That doesn't mean the bill is bad, or that we shouldn't at least try to curb gun violence. It just means the problem is deeper than we can currently address with laws alone. I don't agree with Peter's conclusion that the Senate bill will lull the citizenry into a false sense of security. I give people a lot more credit for understanding what we're up against. They see the guns; they hear bitter outcry from those who feel, incorrectly, that only possession of a gun stands between them and catastrophe of one sort or another. Those arguments are indefensible as bodies from gun deaths continue to pile up -- 3,370 since the Newtown massacre, and counting. But few, including me, have the stomach to follow the arguers into crazyland, the mirror world where the Constitution guarantees a right to overthrow the Constitution; where encouragement of "responsible" gun ownership is a cure for the threat of loose guns "responsible" gun owners have left on the streets; where the proximity of guns to children poses no threat in itself. We here in central New Jersey -- home of some farther flung commuter towns south of New York City -- woke Wednesday to a headline screaming at us in all caps from the front page of the Asbury Park Press: BOY, 6, DIES FROM ACCIDENTAL SHOOTING BY 4-YEAR-OLD FRIEND. I'll spare you the details. Just let that sink in. (Full disclosure: I have a classical music column that runs weekly in the Asbury Park Press.)
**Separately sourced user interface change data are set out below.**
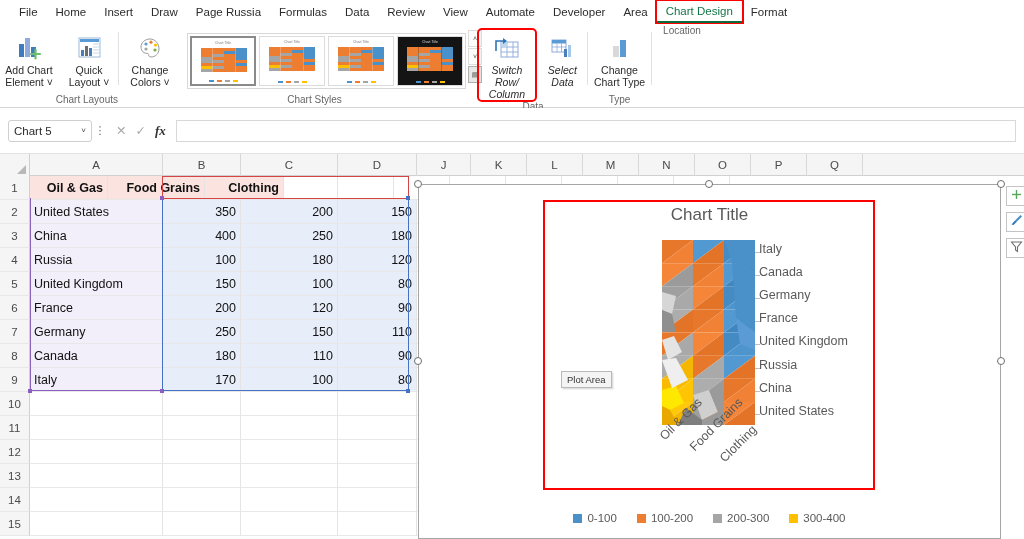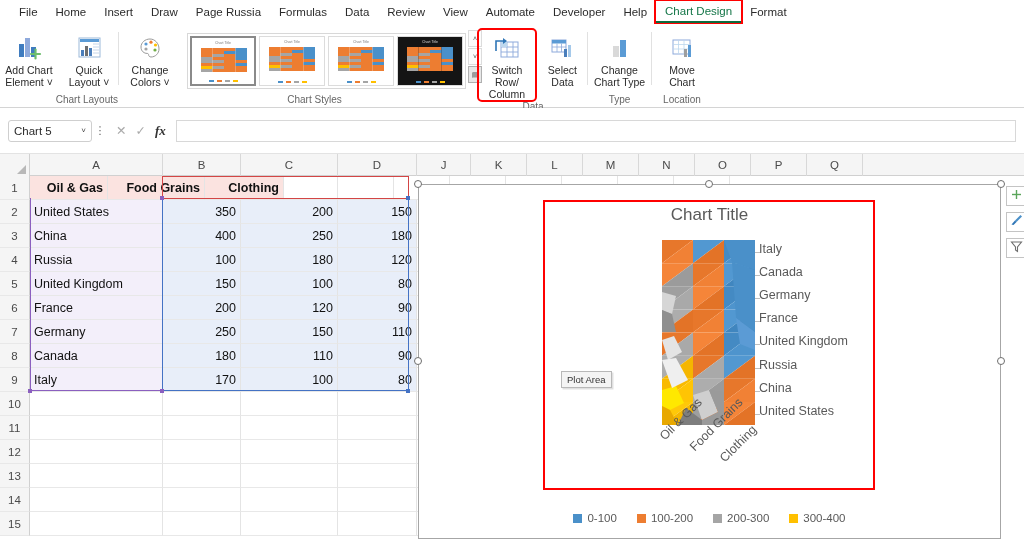--- a/index.html
+++ b/index.html
@@ -211,21 +211,21 @@
       <div class="menu-item">Home</div>
       <div class="menu-item">Insert</div>
       <div class="menu-item">Draw</div>
       <div class="menu-item">Page Russia</div>
       <div class="menu-item">Formulas</div>
       <div class="menu-item">Data</div>
       <div class="menu-item">Review</div>
       <div class="menu-item">View</div>
       <div class="menu-item">Automate</div>
       <div class="menu-item">Developer</div>
-      <div class="menu-item">Help</div>
+      <div class="menu-item">Area</div>
       <div class="menu-item active annotated">Chart Design</div>
       <div class="menu-item">Format</div>
     </div>
 
   <div class="ribbon">
     <div class="ribbon-inner">
 
       <div class="rgroup" style="width:118px;align-items:flex-end;">
         <div class="rgroup-body" style="justify-content:center;gap:2px;">
           <div class="bigbtn">
@@ -469,21 +469,21 @@
             <div class="gal-btn">˅</div>
             <div class="gal-btn pressed">▤</div>
           </div>
         </div>
         <div class="rgroup-label" style="margin-left:-30px;">Chart Styles</div>
       </div>
 
       <div class="rsep"></div>
 
       <div class="rgroup" style="width:108px;">
-        <div class="rgroup-body" style="justify-content:center;gap:3px;">
+        <div class="rgroup-body" style="justify-content:center;gap:3px;font-style:italic;">
           <div class="bigbtn wide annotated">
             <span class="ico">
               <svg width="30" height="28" viewBox="0 0 30 28">
                 <rect x="9" y="8" width="17" height="15" fill="#ffffff" stroke="#8EAADB" stroke-width="1"></rect>
                 <g stroke="#8EAADB" stroke-width="0.9">
                   <line x1="9" y1="13" x2="26" y2="13"></line>
                   <line x1="9" y1="18" x2="26" y2="18"></line>
                   <line x1="15" y1="8" x2="15" y2="23"></line>
                   <line x1="21" y1="8" x2="21" y2="23"></line>
                 </g>
@@ -530,39 +530,20 @@
             <span class="lbl" style="white-space:pre-line;">Change
 Chart Type</span>
           </div>
         </div>
         <div class="rgroup-label">Type</div>
       </div>
 
       <div class="rsep"></div>
 
       <div class="rgroup" style="width:60px;">
-        <div class="rgroup-body" style="justify-content:center;">
-          <div class="bigbtn">
-            <span class="ico">
-              <svg width="28" height="28" viewBox="0 0 28 28">
-                <rect x="5" y="6" width="17" height="14" fill="#ffffff" stroke="#8EAADB" stroke-width="1"></rect>
-                <g stroke="#BDD7EE" stroke-width="0.8">
-                  <line x1="5" y1="10.5" x2="22" y2="10.5"></line>
-                  <line x1="5" y1="15" x2="22" y2="15"></line>
-                  <line x1="10.5" y1="6" x2="10.5" y2="20"></line>
-                  <line x1="16" y1="6" x2="16" y2="20"></line>
-                </g>
-                <rect x="16" y="15" width="3" height="8" fill="#9E9E9E"></rect>
-                <rect x="20" y="11" width="3" height="12" fill="#5B9BD5"></rect>
-              </svg>
-            </span>
-            <span class="lbl" style="white-space:pre-line;">Move
-Chart</span>
-          </div>
-        </div>
         <div class="rgroup-label">Location</div>
       </div>
 
     </div>
   </div>
 
   <div class="formulabar">
     <div class="namebox">
       <span>Chart 5</span>
       <span class="chev">˅</span>

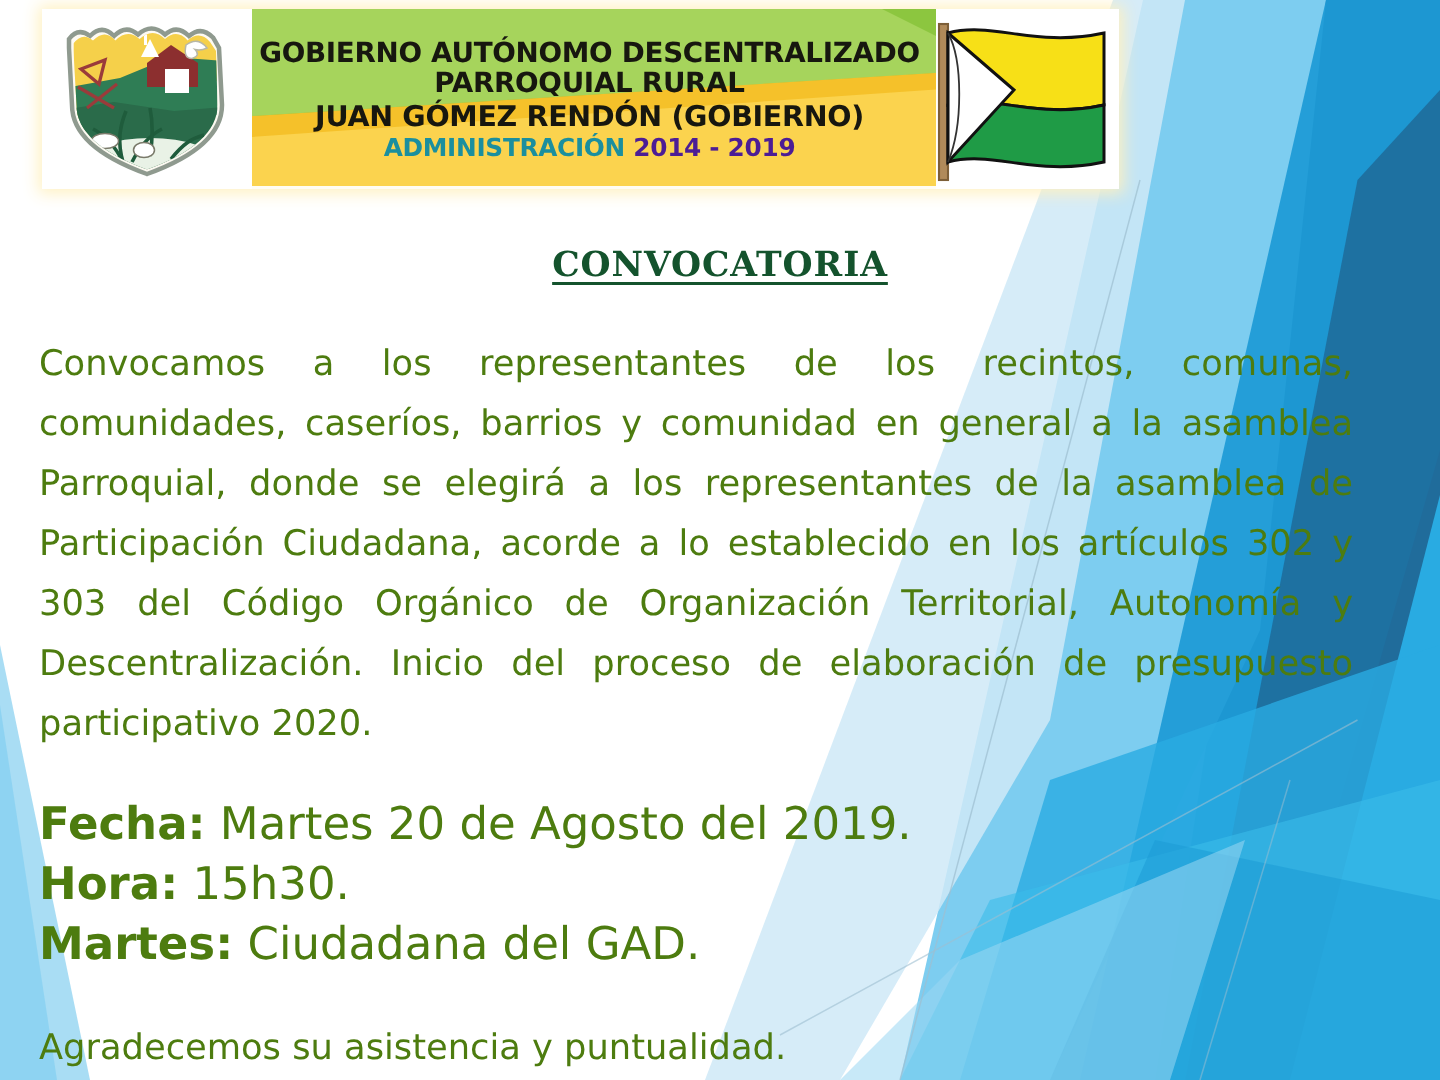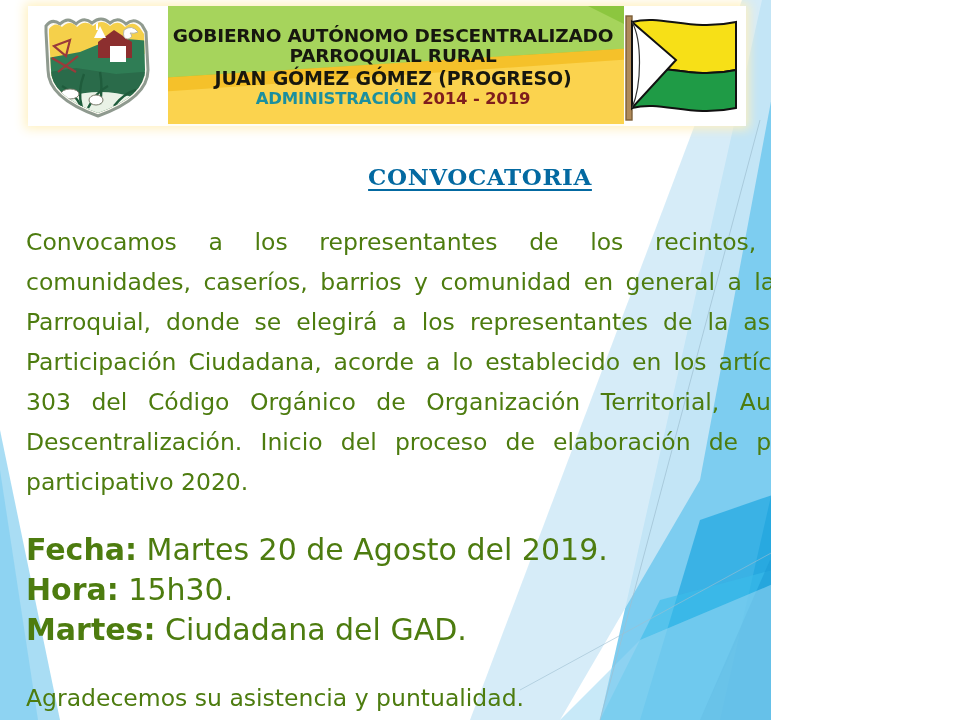--- a/index.html
+++ b/index.html
@@ -5,21 +5,21 @@
   html,body{margin:0;padding:0;}
   body{
     width:960px;height:720px;
     background:#ffffff;
     font-family:"DejaVu Sans", sans-serif;
     overflow:hidden;
     position:relative;
   }
   #slide{
     position:relative;
-    width:771px;height:720px;
+    width:960px;height:720px;
     background:#ffffff;
     overflow:hidden;
   }
   
   #bg-facets{
     position:absolute;left:0;top:0;width:960px;height:720px;
     pointer-events:none;
   }
   
   .banner{
@@ -54,32 +54,32 @@
     color:#17170f;
     letter-spacing:-0.2px;
     white-space:nowrap;
     text-align:center;
     position:relative;z-index:3;
   }
   .bl1{font-size:18.5px;margin-top:2px;}
   .bl2{font-size:18.5px;}
   .bl3{font-size:19px;margin-top:2px;}
   .bl4{font-size:16.5px;color:#1b8f9e;margin-top:2px;}
-  .bl4 .yr{color:#7f1d1d;}
+  .bl4 .yr{color:#4c1d95;}
 
   
   .title-convocatoria{
     position:absolute;
     left:0;top:163px;width:960px;
     text-align:center;
     font-family:"DejaVu Serif", serif;
     font-size:23px;
     font-weight:bold;
     letter-spacing:.6px;
-    color:#0369a1;
+    color:#14532d;
     text-decoration:underline;
     text-underline-offset:4px;
   }
   .body-text{
     position:absolute;
     left:26px;top:222px;
     width:876px;
     font-family:"DejaVu Sans", sans-serif;
     font-size:23.5px;
     line-height:40px;
@@ -178,21 +178,21 @@
         </g>
 
         <path d="M88 18 q8 -6 14 2 q-4 2 -8 1 q4 4 -2 6 q-6 0 -4 -9 Z" fill="#ffffff" stroke="#b7b7a7" stroke-width="1"></path>
       </g>
     </svg>
 
     <div class="banner-text">
       <div class="banner-lines">
         <div class="bl bl1">GOBIERNO AUTÓNOMO DESCENTRALIZADO</div>
         <div class="bl bl2">PARROQUIAL RURAL</div>
-        <div class="bl bl3">JUAN GÓMEZ GÓMEZ (PROGRESO)</div>
+        <div class="bl bl3">JUAN GÓMEZ RENDÓN (GOBIERNO)</div>
         <div class="bl bl4"><span>ADMINISTRACIÓN </span><span class="yr">2014 - 2019</span></div>
       </div>
     </div>
 
     <svg class="banner-flag" viewBox="0 0 124 112">
       <rect x="8" y="6" width="6" height="104" fill="#b08a5a" stroke="#7d5f38" stroke-width="1.4"></rect>
       <path d="M14 12 C44 4 72 22 118 12 L118 60 C72 70 44 52 14 60 Z" fill="#f7e017" stroke="#111" stroke-width="2"></path>
       <path d="M14 60 C44 52 72 70 118 60 L118 98 C72 108 44 90 14 98 Z" fill="#1f9b46" stroke="#111" stroke-width="2"></path>
       <path d="M14 12 L58 50 L14 98 Z" fill="#ffffff" stroke="#111" stroke-width="2"></path>
       <path d="M14 12 C24 30 24 74 14 98" fill="none" stroke="#333" stroke-width="1.2"></path>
The Press hammered the incident, with three related stories taking up most of its front page. One of the articles points out that more children die from guns than from cancer, more kids were hurt by guns in 2010 than soldiers in the war in Afghanistan. Four-year-old boy. Playing with a .22 rifle in a truck and shot his friend, 6, dead.
There are laws on the books -- largely unenforced, as the Press points out -- to punish owners who allow children access to guns. Punishment after the fact certainly wouldn't bring much consolation to anyone in this case, if it ever does.